--- START ---

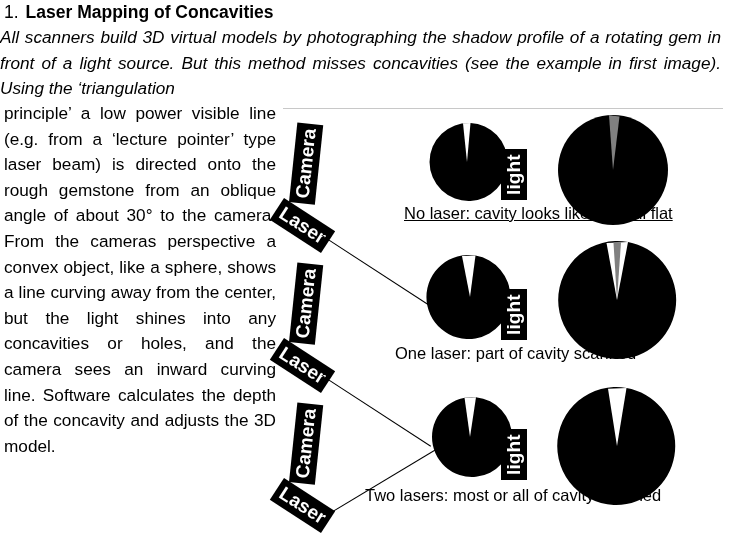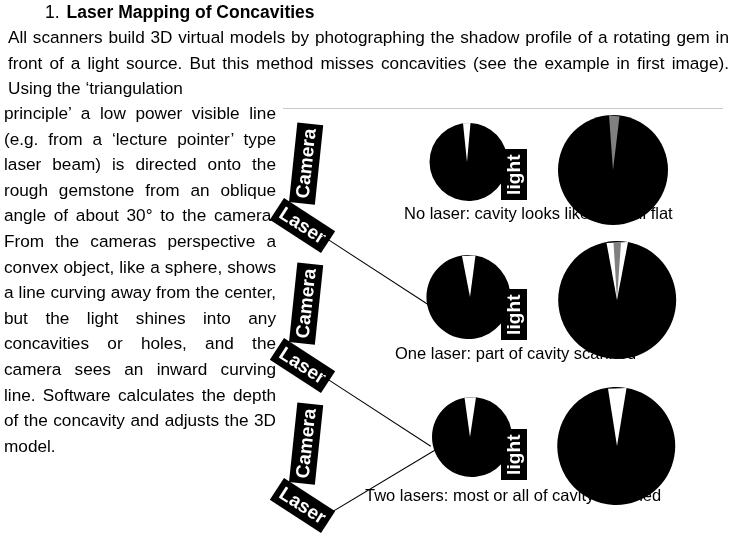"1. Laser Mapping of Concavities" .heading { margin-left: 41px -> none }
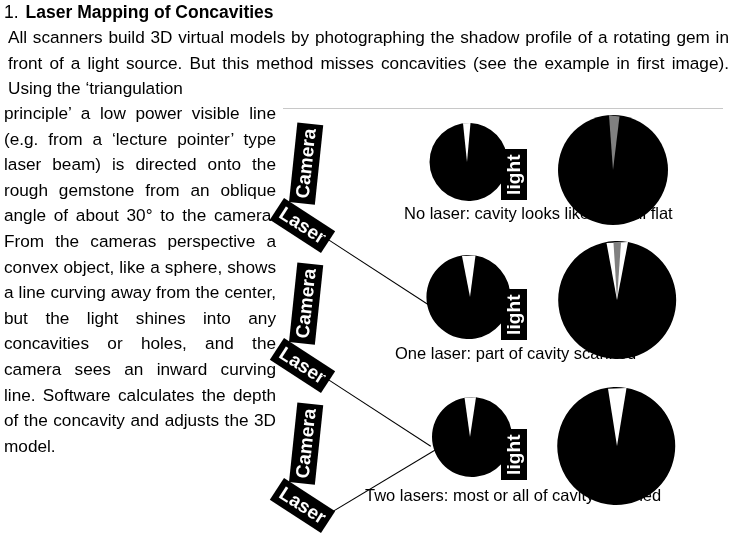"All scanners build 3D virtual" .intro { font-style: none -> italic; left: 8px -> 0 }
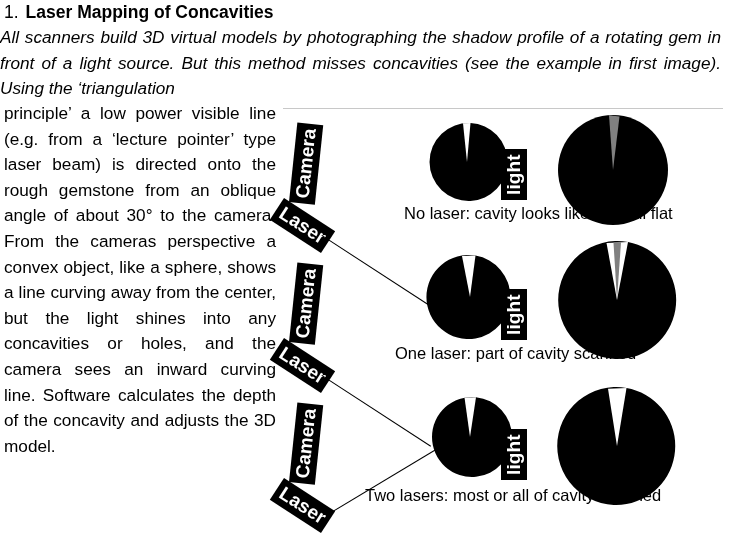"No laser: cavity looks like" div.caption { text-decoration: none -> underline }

--- END ---
--- START ---

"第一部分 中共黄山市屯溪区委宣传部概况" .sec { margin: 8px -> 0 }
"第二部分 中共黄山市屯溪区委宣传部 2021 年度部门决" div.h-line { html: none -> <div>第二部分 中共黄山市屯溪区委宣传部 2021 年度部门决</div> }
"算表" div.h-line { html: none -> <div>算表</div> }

--- END ---
--- START ---

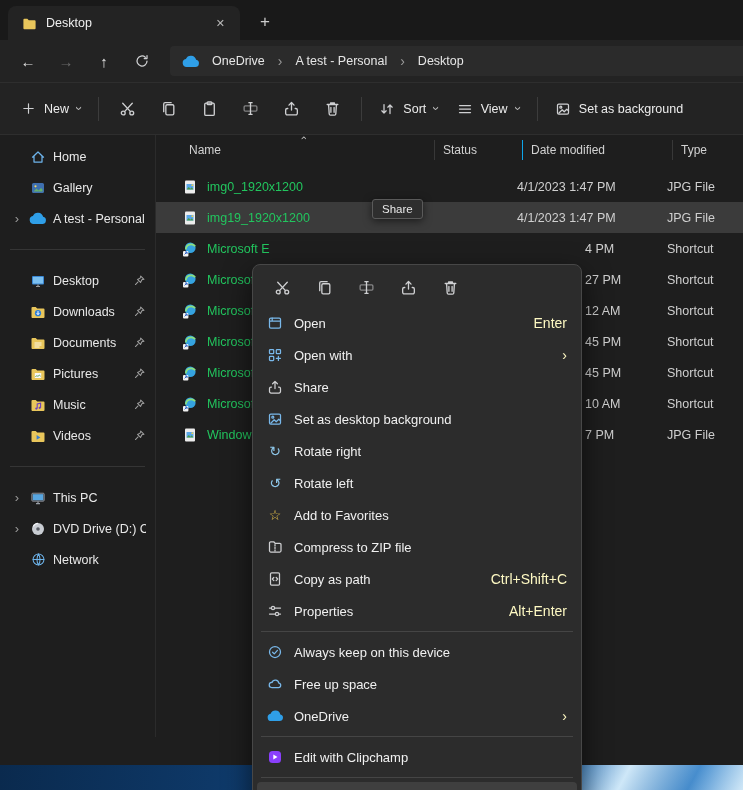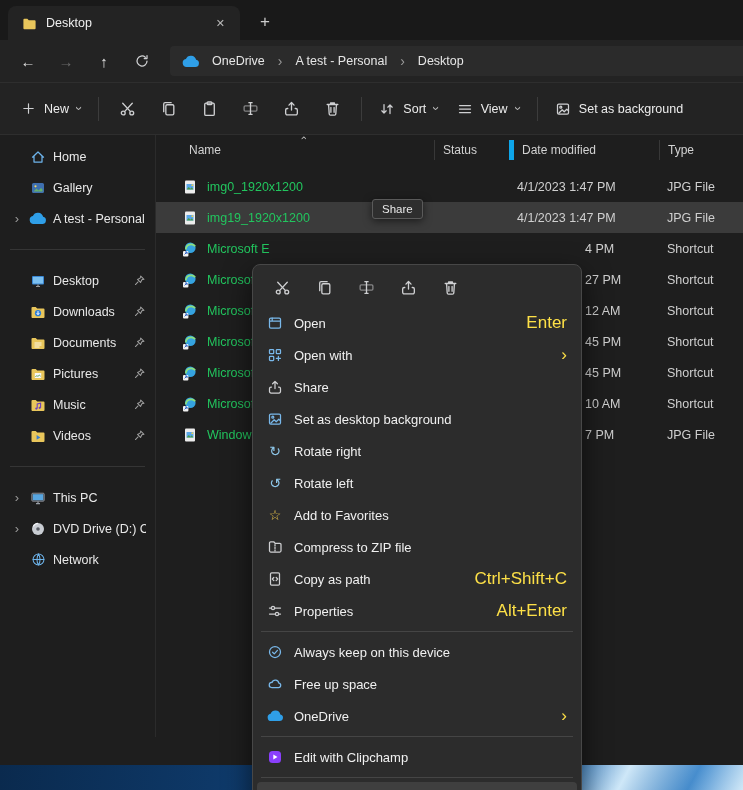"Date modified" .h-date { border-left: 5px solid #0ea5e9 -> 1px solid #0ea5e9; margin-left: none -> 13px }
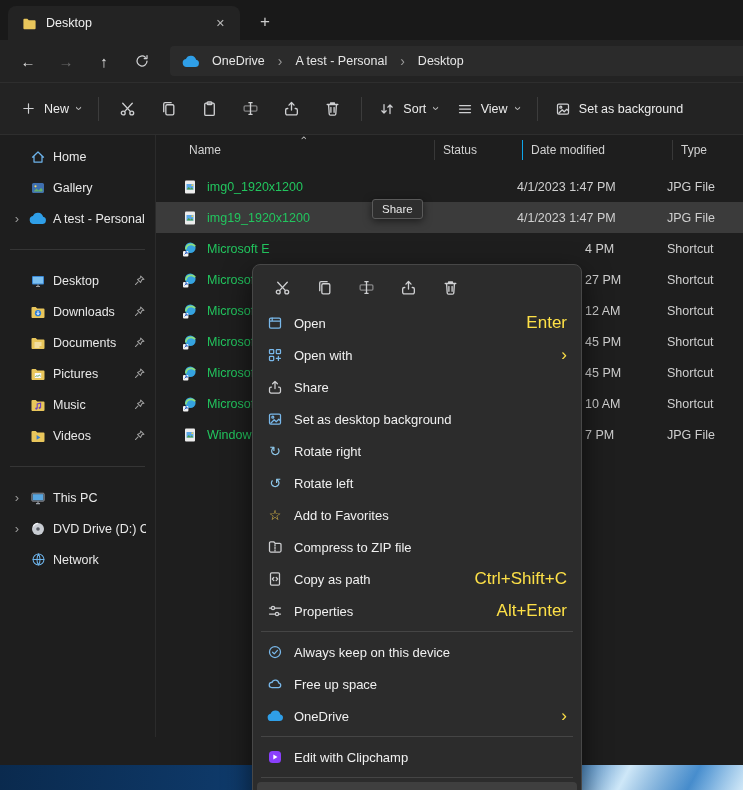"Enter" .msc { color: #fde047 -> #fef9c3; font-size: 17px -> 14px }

--- END ---

**DESCRIPTION OF THE TASK:** Give back exactly the lines above from the one with "scanners build 3D" through the one with "laser: cavity looks", both included. Pictures don't belong in the copy.

**SOLUTION BELOW:**
"All scanners build 3D virtual" .intro { font-style: none -> italic; left: 8px -> 0 }
"No laser: cavity looks like" div.caption { text-decoration: none -> underline }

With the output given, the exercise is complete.